Es la cultura del nihilismo aunque mucha gente ni se dé cuenta del significado de la palabra. Hablo de una cultura, serie de hábitos y formas de pensar, en donde el ciudadano se ve a sí mismo como omnipotente, un individuo con derecho y capacidad para definirse a sí mismo como quiera, conforme a sus deseos, no importa cuán absurdos sean los mismos. Ya no se considera satisfactorio que una persona acepte su propia condición humana, ni le importa, sino que se exige al Estado para que este le confiera el derecho de auto-definirse, y persiga a aquellos –ya muy pocos– que disientan de ello.

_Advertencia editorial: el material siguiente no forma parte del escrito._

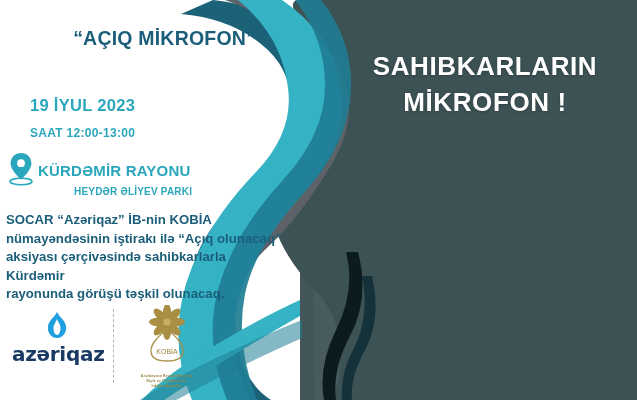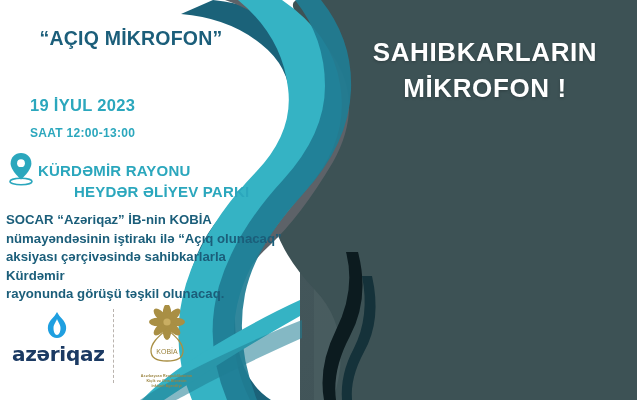"“AÇIQ MİKROFON”" .title .l1 { text-align: center -> right }
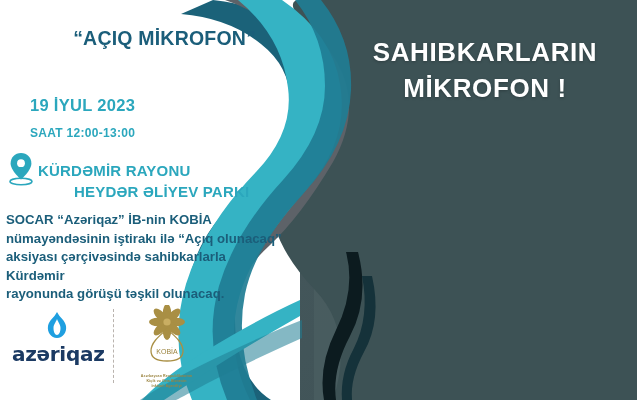"SAHIBKARLARIN" .headline { top: 34px -> 48px }
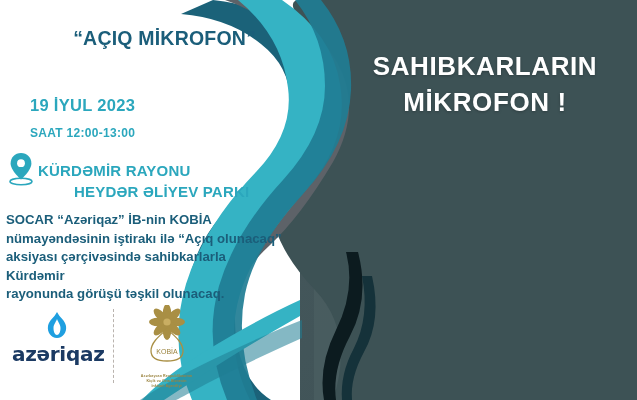"HEYDƏR ƏLİYEV PARKI" .venue .v2 { font-size: 15px -> 10px }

Las consecuencias en el contenido ciudadano de la democracia de todo esto no debe ni extrañar ni menoscabarse: vacío, desaparición de la familia y de todo vínculo de tradicion como concepto, fomento de formas de creencias en donde el individuo "crea" su realidad y confusión extrema en lo que significa el don de maternidad (o paternidad). Pero hay más. Esta cultura en nombre de una libertad sin límites - insisto - apela al Estado para forzar ese cambio de realidad, proteger el placer y de la riqueza, "valores" que – paradójicamente– conviven con expresiones sociales de solidaridad farisaicas, formando un panteón de creencias donde la rebelión del yo-quiero-y-no-se-metan-conmigo- solidifican una identidad férrea. Satisfacer todos los deseos y mantener ese orden social –sin mencionar el bien común– es lo que "inspira" esta cultura contra todos los "fóbicos" que "discriminan," especialmente, aquellos que invocan la realidad de una naturaleza donada, y de un Dios trascendente. La realidad es manipulada por un lenguaje políticamente correcto. Y así, se controla la realidad.

Fíjese en los medios de educación de esa cultura: los cursos "motivacionales", los entrenamientos de liderazgo "positivo," la miríada de formas de "auto-educación,"- self-help,- la cultura del New Age y sus gurús, los entrenamintos para aceptar condiciones humanas contrarias a la naturaleza, mientras la educación humanística, la de las artes liberales y los clásicos, se van arrinconando y eliminando como impráctica, reaccionaria, homofóbica aún en universidades de tradición cristiana. Deepak Chopra ha reemplazado a Homero; Harry Potter es el nuevo Hamlet. Se funciona con la perspectiva de que la democracia se construirá con consultores y estrategas, con cursos de liderazgo fast-food, y todo se reduciría al cambio de estructuras y la implementación de políticas públicas progresistas, aún cuando la dirección de ese progreso sea tan incierto como la política misma.

¿Estamos aún a tiempo? Difícil es decirlo, pero algo es seguro: no es esta cultura nihilista narcisista la que se funda una democracia sino con la afirmación de la persona. Ese es el contenido de la democracia, que como tal, recibe su dignidad como orden político y jurídico. Una persona –yo, Ud., amigo y amiga lector– que debemos aceptar nuestra condición humana, la de ser creados –no somos un accidente en una lotería cósmica– sino creados por Amor, por el Misterio. Y así fue, desde el principio.